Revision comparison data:
——

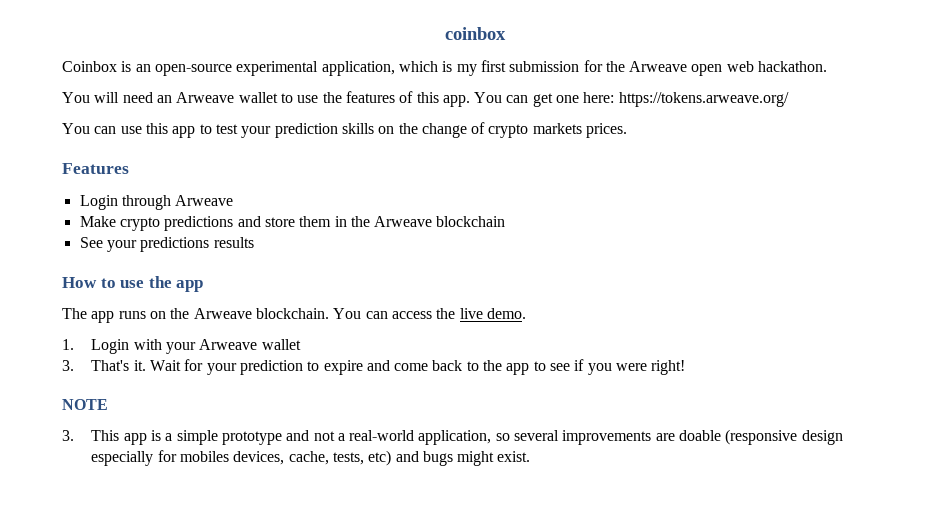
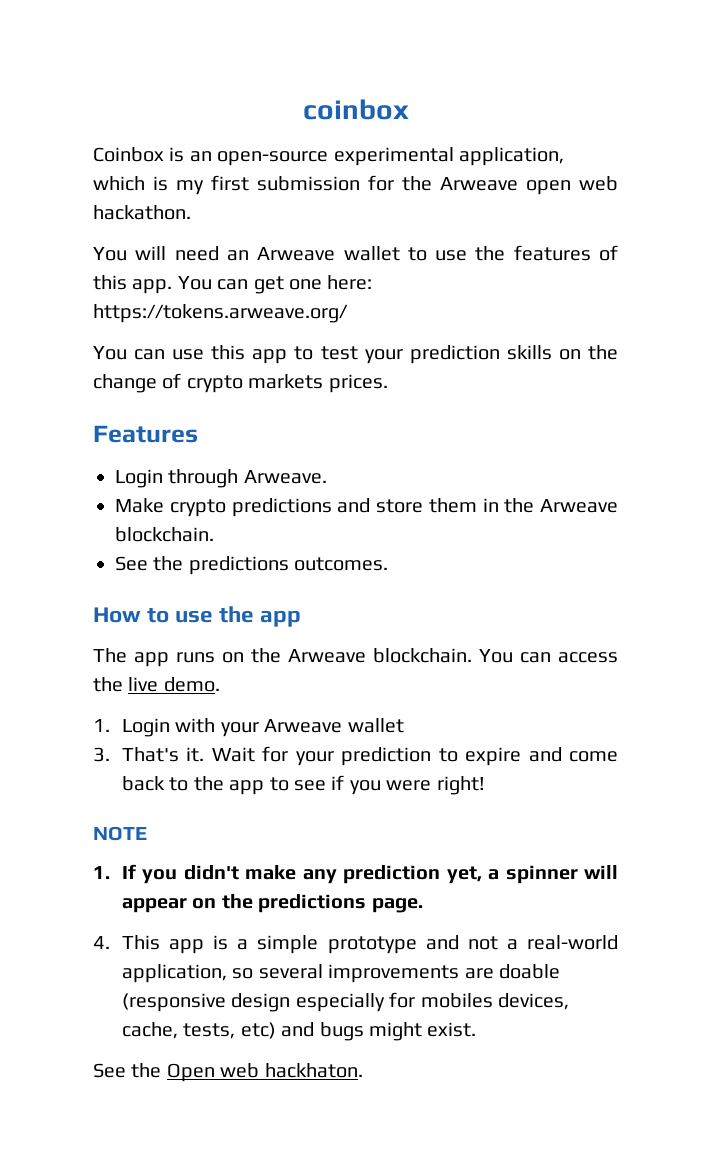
- Login through Arweave
+ Login through Arweave.
- Make crypto predictions and store them in the Arweave blockchain
- See your predictions results
+ Make crypto predictions and store them in the Arweave blockchain.
+ See the predictions outcomes.
- 3. This app is a simple prototype and not a real-world application, so several improvements are doable (responsive design especially for mobiles devices, cache, tests, etc) and bugs might exist.
+ 1. If you didn't make any prediction yet, a spinner will appear on the predictions page.
+ 4. This app is a simple prototype and not a real-world application, so several improvements are doable (responsive design especially for mobiles devices, cache, tests, etc) and bugs might exist.
+ See the Open web hackhaton.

——

Exercise description:
All lines from the one with "- See your predictions results" through the end of the data must be repeated exactly, and nothing else may be repeated.

Solution to this exercise:
- See your predictions results
+ Make crypto predictions and store them in the Arweave blockchain.
+ See the predictions outcomes.
- 3. This app is a simple prototype and not a real-world application, so several improvements are doable (responsive design especially for mobiles devices, cache, tests, etc) and bugs might exist.
+ 1. If you didn't make any prediction yet, a spinner will appear on the predictions page.
+ 4. This app is a simple prototype and not a real-world application, so several improvements are doable (responsive design especially for mobiles devices, cache, tests, etc) and bugs might exist.
+ See the Open web hackhaton.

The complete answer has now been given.